A misinformation campaign is presenting old terrorism news as new in an attempt to sow discord and uncertainty, according to threat analytics firm Recorded Future.
Dubbed ‘Fishwrap’ for the way old newspapers are reused to wrap fish and chips, the operation involves more than 215 social media accounts and has been “going on for close to a year”.
In one example, the misinformation accounts shared a post on Twitter on the 23 March 2019 that said “Bombings, Shootings Rock Paris | Bombing Outside Stadium”. However, the link redirects to a news story about the 2015 France terrorist attacks.
Because many readers may miss the publication date, the report warns, it may cause confusion among social media users when a concentrated effort shares the same old news.
“They’re not actually producing fake news, they are retweeting old stuff as if it were new,” Recorded Future CTO and author of the report Staffan Truvé told Verdict. “So that means they are not technically violating the terms of service. That’s how they stay alive.”
Fishwrap campaign: Not just for “the lulz”
Recorded Future detected the Fishwrap campaign while monitoring social media using a number of its new algorithms.
These detect similar behaviours in accounts and cluster those “with the highest degree of similarity” together.
The US-based firm then discovered that all of these accounts are using the same URL shortener services. These can be used to track how many people are clicking on the recycled news story and therefore measure the effectiveness of the Fishwrap campaign.
The report states that “all these URL services are running the same code and are hosted on the same commercial infrastructure”.
This, in combination with the similar posting behaviour, leads Recorded Future to believe it is part of the same influence operation.
“This all tells us that someone is paying to do this, it’s not just someone doing it for the fun of it,” said Truvé. Or, as the report states, not just “for the lulz”.
Who is behind it and why?
Recorded Future has not been able to attribute Fishwrap operation, but say it has the hallmarks of a nation-state or an alt-right political group.
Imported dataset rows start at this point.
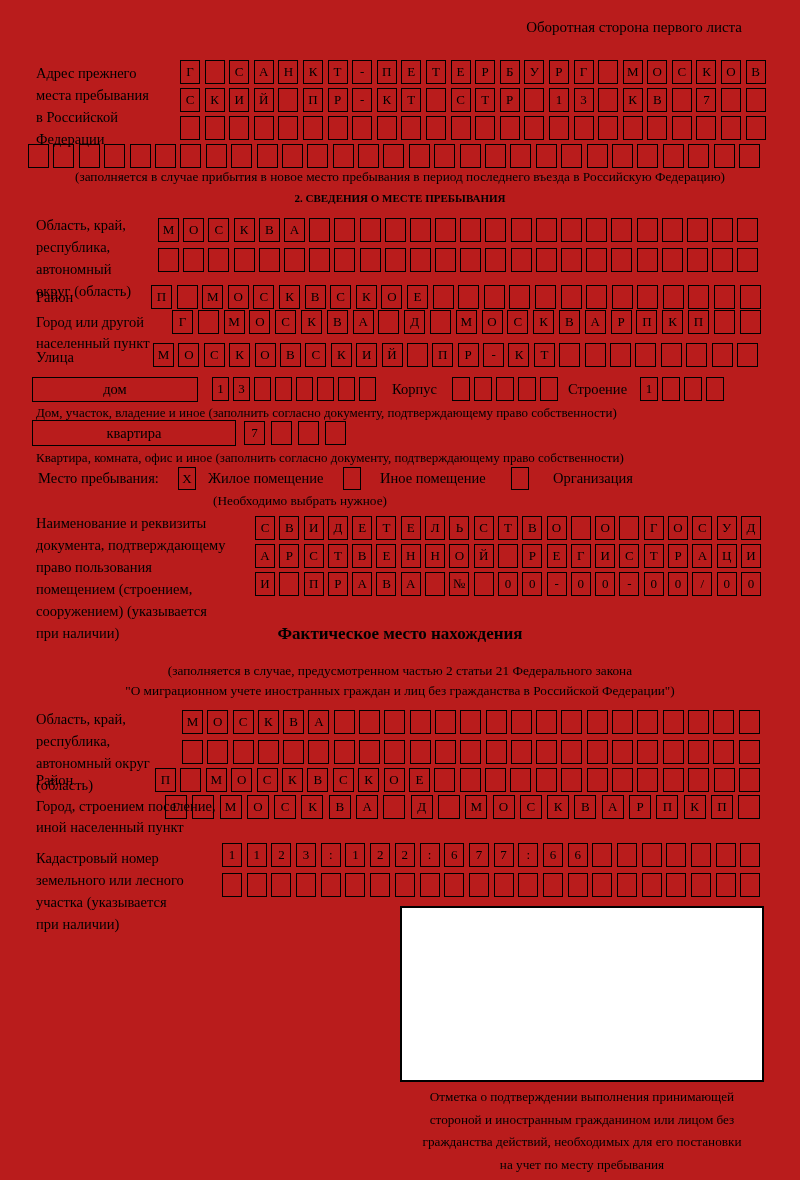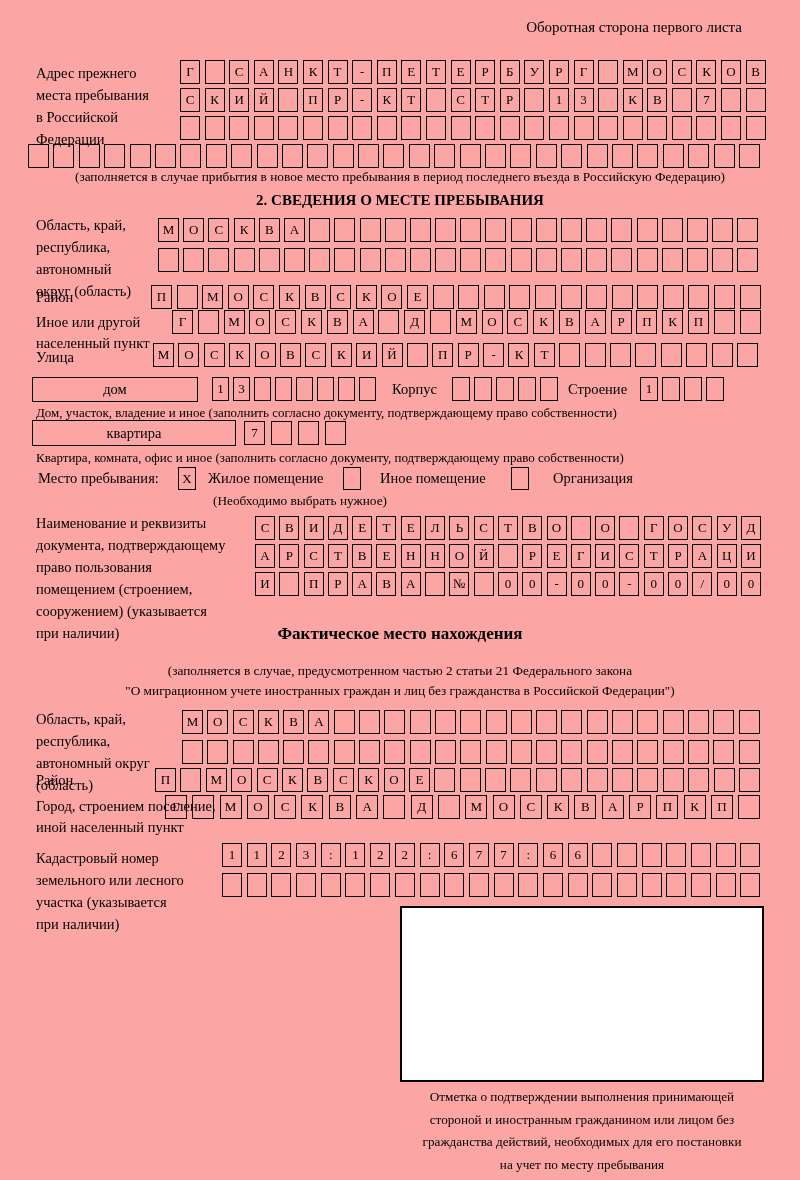"Оборотная сторона первого листа" .page { background: #fca5a5 -> #b91c1c }
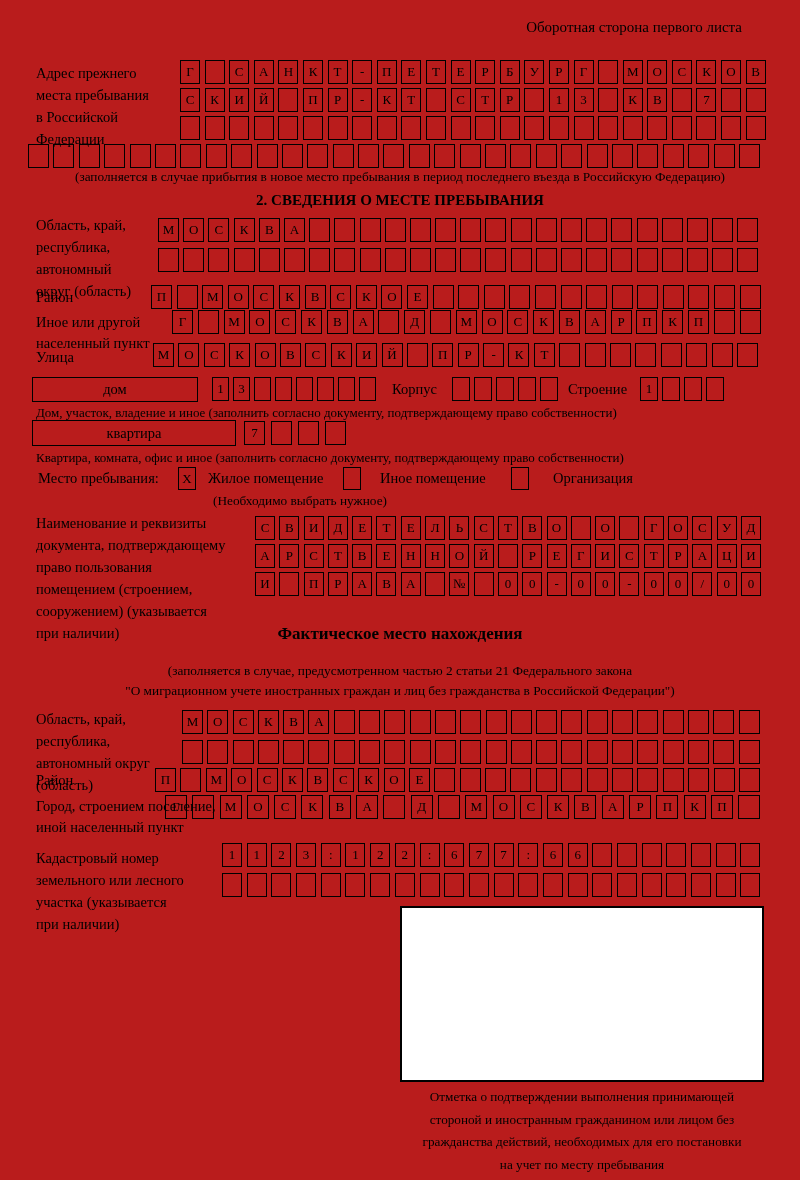"2. СВЕДЕНИЯ О МЕСТЕ ПРЕБЫВАНИЯ" .ttl { font-size: 15px -> 11px }
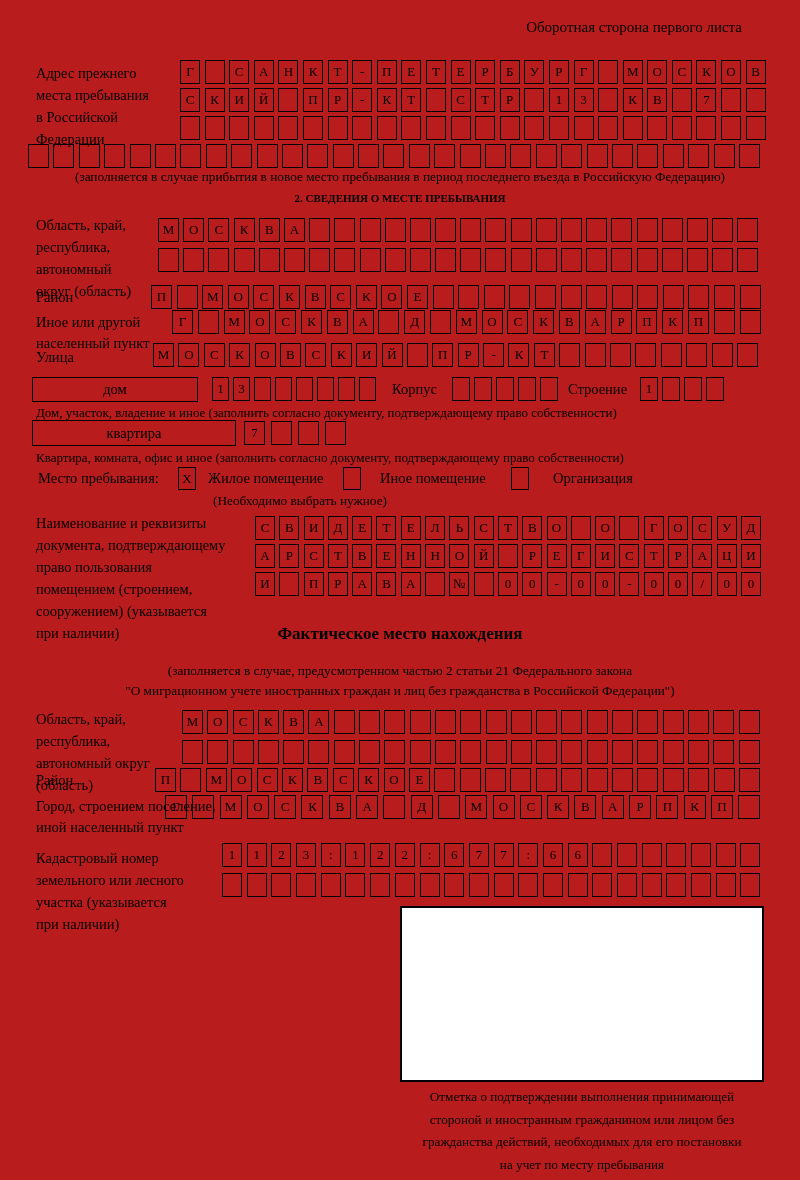"Иное или другой" span.ln { text: Иное -> Город }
Truvé said that since the publication of the report they had detected new accounts, indicating that the Fishwrap campaign is “still growing”.
Truvé also warned that the Fishwrap campaign could be preparation for a bigger campaign.
“This is typical, you build a capability, a number of followers, and then at some critical point you can use that platform,” he said.
“And since the accounts have been around for some time, they will have high credibility, they will be not as easily be removed by Twitter’s monitoring mechanisms.”
How to stop campaigns like Fishwrap?
Twitter has taken steps to remove fake accounts and bots from its network in an attempt to combat the spread of fake news that has plagued elections for the last few years. But, as misinformation campaigns such as Fishwrap highlight, it is a constantly changing landscape.
One possibility is to leave it use artificial intelligence (AI). Earlier this month, Twitter acquired London startup Fabula AI, which is developing fake news detecting technology. However, Twitter is yet to confirm how it intends to leverage the startup’s tech.
It is unclear how accurately an AI system could differentiate between old news reposted as if it were new.
“It’s very hard. I think this is a good example of how grey the landscape is,” said Truvé. “There is no clear definition of what’s fake or not.”
“It highlights the fact that you can’t really just say let’s abolish fake news. In a way, you’re then really starting to open that thin line between free speech and not.”